● **Problem description**
Set down the lines below exactly as they stand, please. Go from the first through the one containing "in the resources/spdx/my3.xx".

[Modification records]
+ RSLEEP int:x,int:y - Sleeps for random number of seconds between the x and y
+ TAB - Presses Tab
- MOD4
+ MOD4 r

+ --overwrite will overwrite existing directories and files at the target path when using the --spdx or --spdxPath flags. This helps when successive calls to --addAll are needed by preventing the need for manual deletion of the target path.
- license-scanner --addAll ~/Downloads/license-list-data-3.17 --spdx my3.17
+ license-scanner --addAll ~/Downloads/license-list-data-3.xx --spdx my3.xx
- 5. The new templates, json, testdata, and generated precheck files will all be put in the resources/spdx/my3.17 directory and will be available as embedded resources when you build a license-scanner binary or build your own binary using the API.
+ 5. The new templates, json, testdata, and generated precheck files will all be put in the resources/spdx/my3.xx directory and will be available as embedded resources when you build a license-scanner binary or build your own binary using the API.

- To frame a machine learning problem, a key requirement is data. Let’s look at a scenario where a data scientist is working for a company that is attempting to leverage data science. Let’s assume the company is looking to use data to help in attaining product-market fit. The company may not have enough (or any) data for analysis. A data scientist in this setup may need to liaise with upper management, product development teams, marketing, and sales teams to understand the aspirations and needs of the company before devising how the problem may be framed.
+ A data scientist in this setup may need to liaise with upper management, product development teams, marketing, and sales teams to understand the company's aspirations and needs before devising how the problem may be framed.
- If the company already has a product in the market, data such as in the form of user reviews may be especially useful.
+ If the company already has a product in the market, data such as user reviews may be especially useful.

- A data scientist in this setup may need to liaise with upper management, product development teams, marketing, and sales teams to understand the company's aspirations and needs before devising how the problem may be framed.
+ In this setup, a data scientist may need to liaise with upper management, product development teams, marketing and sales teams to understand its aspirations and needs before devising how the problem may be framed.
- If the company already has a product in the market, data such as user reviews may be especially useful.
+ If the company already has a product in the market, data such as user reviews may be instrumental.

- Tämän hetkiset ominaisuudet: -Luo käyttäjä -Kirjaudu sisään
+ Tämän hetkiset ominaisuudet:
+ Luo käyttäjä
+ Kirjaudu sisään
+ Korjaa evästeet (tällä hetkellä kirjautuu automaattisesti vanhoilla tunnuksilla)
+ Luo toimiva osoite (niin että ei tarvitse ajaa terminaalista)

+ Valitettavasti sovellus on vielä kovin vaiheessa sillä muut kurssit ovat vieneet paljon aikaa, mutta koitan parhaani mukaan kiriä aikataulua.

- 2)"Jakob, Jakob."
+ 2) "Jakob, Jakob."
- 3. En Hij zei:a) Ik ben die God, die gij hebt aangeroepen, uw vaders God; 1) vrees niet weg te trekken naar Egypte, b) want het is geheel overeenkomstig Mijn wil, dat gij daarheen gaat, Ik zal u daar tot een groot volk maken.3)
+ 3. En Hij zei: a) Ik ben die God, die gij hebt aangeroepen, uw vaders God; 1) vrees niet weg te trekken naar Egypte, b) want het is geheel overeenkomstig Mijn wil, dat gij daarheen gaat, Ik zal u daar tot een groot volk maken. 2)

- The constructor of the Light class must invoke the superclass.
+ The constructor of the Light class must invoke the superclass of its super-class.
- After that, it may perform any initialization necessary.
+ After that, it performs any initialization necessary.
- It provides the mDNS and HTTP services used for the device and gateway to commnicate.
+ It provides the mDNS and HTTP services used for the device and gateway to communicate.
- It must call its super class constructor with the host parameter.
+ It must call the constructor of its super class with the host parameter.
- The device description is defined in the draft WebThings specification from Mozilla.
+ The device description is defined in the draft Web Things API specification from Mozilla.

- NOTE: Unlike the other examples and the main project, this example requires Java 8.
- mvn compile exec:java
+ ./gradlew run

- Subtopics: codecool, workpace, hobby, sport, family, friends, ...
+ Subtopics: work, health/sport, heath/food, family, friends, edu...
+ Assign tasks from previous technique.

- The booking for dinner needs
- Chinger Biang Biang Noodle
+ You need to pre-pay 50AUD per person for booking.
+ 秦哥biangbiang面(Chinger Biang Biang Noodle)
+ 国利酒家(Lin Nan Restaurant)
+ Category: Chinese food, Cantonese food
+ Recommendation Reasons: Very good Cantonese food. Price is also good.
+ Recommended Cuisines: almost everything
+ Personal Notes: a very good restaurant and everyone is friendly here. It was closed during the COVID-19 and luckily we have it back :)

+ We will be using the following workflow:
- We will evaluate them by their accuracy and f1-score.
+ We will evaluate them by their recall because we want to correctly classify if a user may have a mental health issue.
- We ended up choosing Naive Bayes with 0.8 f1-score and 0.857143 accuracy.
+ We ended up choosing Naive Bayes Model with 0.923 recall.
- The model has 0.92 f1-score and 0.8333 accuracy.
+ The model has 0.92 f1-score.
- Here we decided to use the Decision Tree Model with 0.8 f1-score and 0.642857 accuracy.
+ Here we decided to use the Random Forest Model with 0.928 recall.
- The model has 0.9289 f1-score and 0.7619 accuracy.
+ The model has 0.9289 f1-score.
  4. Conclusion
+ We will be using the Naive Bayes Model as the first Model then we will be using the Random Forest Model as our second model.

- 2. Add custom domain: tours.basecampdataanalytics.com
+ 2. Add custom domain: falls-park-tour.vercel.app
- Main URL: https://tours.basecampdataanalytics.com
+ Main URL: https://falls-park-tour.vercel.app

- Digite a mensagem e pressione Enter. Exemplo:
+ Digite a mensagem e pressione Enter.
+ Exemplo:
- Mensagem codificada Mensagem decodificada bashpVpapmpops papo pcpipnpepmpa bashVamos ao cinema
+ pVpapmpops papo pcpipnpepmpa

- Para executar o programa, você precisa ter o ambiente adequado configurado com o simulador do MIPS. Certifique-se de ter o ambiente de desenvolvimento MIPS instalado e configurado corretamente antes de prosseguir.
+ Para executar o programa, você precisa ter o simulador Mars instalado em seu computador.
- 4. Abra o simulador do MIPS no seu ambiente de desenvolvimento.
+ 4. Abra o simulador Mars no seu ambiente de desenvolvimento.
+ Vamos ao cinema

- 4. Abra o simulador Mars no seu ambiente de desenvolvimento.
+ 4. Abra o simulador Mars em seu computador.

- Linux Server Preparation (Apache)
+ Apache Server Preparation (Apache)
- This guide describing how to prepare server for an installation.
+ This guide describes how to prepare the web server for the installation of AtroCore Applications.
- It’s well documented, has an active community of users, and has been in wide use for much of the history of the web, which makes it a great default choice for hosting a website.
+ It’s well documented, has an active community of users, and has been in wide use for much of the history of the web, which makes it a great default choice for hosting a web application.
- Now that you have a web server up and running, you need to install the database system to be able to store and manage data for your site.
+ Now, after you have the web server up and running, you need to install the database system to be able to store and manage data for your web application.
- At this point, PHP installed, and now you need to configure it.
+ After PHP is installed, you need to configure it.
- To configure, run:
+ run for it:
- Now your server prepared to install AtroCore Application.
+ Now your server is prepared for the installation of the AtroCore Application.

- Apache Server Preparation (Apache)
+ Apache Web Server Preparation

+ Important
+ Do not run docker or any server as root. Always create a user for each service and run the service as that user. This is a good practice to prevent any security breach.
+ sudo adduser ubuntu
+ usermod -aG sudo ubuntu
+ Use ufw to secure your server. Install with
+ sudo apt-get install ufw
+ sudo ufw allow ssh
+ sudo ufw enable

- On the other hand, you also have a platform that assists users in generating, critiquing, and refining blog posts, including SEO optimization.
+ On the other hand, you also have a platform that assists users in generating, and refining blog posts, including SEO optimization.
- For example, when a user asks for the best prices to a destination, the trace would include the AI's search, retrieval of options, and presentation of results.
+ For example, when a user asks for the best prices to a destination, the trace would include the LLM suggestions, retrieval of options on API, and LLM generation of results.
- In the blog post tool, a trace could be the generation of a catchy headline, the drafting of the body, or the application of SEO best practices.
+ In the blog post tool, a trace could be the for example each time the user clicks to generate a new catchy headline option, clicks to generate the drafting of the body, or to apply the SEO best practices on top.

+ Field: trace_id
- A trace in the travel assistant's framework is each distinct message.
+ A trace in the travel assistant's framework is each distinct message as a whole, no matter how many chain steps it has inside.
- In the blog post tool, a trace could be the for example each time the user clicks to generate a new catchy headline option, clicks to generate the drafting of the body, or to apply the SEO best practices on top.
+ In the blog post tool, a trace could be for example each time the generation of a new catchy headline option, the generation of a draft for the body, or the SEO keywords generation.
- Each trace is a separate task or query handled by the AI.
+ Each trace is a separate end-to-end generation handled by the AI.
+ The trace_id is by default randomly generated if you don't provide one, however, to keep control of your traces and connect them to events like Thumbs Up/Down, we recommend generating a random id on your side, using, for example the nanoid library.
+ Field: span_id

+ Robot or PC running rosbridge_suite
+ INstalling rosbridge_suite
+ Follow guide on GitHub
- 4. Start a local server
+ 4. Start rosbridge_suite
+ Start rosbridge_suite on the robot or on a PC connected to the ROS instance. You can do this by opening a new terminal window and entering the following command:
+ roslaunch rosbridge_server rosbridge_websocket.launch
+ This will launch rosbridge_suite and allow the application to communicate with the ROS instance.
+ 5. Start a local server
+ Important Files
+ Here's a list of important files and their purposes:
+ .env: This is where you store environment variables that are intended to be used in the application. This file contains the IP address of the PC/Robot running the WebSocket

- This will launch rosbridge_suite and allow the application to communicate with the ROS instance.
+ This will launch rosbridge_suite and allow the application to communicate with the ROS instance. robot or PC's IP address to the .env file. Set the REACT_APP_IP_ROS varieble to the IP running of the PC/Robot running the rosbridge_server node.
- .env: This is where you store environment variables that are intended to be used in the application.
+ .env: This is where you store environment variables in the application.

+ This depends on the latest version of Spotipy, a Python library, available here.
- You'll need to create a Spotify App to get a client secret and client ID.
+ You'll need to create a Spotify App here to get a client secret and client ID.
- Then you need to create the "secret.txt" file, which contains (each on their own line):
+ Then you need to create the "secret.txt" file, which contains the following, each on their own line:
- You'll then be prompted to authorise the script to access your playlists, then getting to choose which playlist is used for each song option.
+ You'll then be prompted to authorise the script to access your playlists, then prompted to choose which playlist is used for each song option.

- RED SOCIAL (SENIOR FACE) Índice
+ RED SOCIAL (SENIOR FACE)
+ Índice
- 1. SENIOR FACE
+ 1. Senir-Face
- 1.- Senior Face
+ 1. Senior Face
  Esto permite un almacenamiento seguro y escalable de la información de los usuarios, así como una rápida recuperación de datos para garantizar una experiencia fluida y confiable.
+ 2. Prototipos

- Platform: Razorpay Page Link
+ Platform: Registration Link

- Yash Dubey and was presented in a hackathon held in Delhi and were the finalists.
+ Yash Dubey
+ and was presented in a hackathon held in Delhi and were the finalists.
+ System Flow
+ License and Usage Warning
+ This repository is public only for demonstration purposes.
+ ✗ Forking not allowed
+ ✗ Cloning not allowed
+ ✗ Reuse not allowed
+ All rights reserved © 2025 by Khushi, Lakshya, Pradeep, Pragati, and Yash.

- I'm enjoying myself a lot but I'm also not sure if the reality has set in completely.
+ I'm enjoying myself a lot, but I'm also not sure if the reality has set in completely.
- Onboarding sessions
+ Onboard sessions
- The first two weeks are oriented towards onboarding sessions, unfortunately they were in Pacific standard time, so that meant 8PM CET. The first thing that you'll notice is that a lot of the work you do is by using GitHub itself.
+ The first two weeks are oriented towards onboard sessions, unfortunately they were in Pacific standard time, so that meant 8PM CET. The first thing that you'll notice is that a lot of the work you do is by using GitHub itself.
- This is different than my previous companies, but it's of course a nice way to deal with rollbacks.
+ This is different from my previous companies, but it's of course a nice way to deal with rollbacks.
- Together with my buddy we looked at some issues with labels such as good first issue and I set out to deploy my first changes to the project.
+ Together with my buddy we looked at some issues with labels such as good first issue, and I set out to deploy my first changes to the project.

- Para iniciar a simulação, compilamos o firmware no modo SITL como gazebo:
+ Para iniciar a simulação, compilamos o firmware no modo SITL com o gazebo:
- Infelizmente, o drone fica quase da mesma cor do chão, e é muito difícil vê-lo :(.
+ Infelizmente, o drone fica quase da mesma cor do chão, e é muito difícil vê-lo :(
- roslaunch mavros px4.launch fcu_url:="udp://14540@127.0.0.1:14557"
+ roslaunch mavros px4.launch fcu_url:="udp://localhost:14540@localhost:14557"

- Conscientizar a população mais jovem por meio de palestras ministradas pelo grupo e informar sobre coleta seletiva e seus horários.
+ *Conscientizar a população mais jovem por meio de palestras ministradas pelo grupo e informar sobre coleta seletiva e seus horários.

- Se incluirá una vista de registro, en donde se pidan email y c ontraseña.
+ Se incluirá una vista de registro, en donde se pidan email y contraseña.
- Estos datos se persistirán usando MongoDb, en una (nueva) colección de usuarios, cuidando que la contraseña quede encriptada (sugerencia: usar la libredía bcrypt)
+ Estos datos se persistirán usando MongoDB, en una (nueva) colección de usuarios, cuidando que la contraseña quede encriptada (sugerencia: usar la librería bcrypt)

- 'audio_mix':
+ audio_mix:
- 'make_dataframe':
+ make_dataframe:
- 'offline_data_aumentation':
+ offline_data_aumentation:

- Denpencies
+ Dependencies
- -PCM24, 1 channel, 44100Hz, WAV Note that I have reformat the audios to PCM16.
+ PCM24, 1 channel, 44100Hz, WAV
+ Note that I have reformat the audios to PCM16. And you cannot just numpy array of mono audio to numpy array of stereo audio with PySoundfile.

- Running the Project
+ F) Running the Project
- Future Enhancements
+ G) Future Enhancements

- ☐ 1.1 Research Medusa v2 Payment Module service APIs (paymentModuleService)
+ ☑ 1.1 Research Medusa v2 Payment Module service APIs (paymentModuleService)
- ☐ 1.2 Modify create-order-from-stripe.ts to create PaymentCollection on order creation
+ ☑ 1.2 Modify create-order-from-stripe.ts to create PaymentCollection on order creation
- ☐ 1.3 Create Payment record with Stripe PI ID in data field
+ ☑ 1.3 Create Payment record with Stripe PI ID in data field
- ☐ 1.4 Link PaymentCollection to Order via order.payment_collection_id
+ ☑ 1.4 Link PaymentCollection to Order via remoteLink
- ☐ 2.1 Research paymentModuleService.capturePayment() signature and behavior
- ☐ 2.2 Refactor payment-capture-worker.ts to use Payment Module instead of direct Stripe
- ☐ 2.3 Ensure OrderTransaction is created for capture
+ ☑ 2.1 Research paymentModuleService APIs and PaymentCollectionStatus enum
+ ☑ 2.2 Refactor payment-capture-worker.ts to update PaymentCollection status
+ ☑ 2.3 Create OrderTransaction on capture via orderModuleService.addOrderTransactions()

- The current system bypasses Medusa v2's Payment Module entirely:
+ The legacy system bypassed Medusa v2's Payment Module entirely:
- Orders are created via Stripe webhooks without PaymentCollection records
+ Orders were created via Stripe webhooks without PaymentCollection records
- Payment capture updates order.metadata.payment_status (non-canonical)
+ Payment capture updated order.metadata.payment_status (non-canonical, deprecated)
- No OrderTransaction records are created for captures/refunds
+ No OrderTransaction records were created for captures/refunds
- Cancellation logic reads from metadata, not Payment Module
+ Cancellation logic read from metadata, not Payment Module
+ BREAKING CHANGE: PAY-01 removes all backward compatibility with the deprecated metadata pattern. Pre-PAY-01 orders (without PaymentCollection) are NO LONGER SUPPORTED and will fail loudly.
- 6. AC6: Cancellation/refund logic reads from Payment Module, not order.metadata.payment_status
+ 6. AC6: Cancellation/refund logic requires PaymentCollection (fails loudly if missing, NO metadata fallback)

● **Answer section**
+ RSLEEP int:x,int:y - Sleeps for random number of seconds between the x and y
+ TAB - Presses Tab
- MOD4
+ MOD4 r

+ --overwrite will overwrite existing directories and files at the target path when using the --spdx or --spdxPath flags. This helps when successive calls to --addAll are needed by preventing the need for manual deletion of the target path.
- license-scanner --addAll ~/Downloads/license-list-data-3.17 --spdx my3.17
+ license-scanner --addAll ~/Downloads/license-list-data-3.xx --spdx my3.xx
- 5. The new templates, json, testdata, and generated precheck files will all be put in the resources/spdx/my3.17 directory and will be available as embedded resources when you build a license-scanner binary or build your own binary using the API.
+ 5. The new templates, json, testdata, and generated precheck files will all be put in the resources/spdx/my3.xx directory and will be available as embedded resources when you build a license-scanner binary or build your own binary using the API.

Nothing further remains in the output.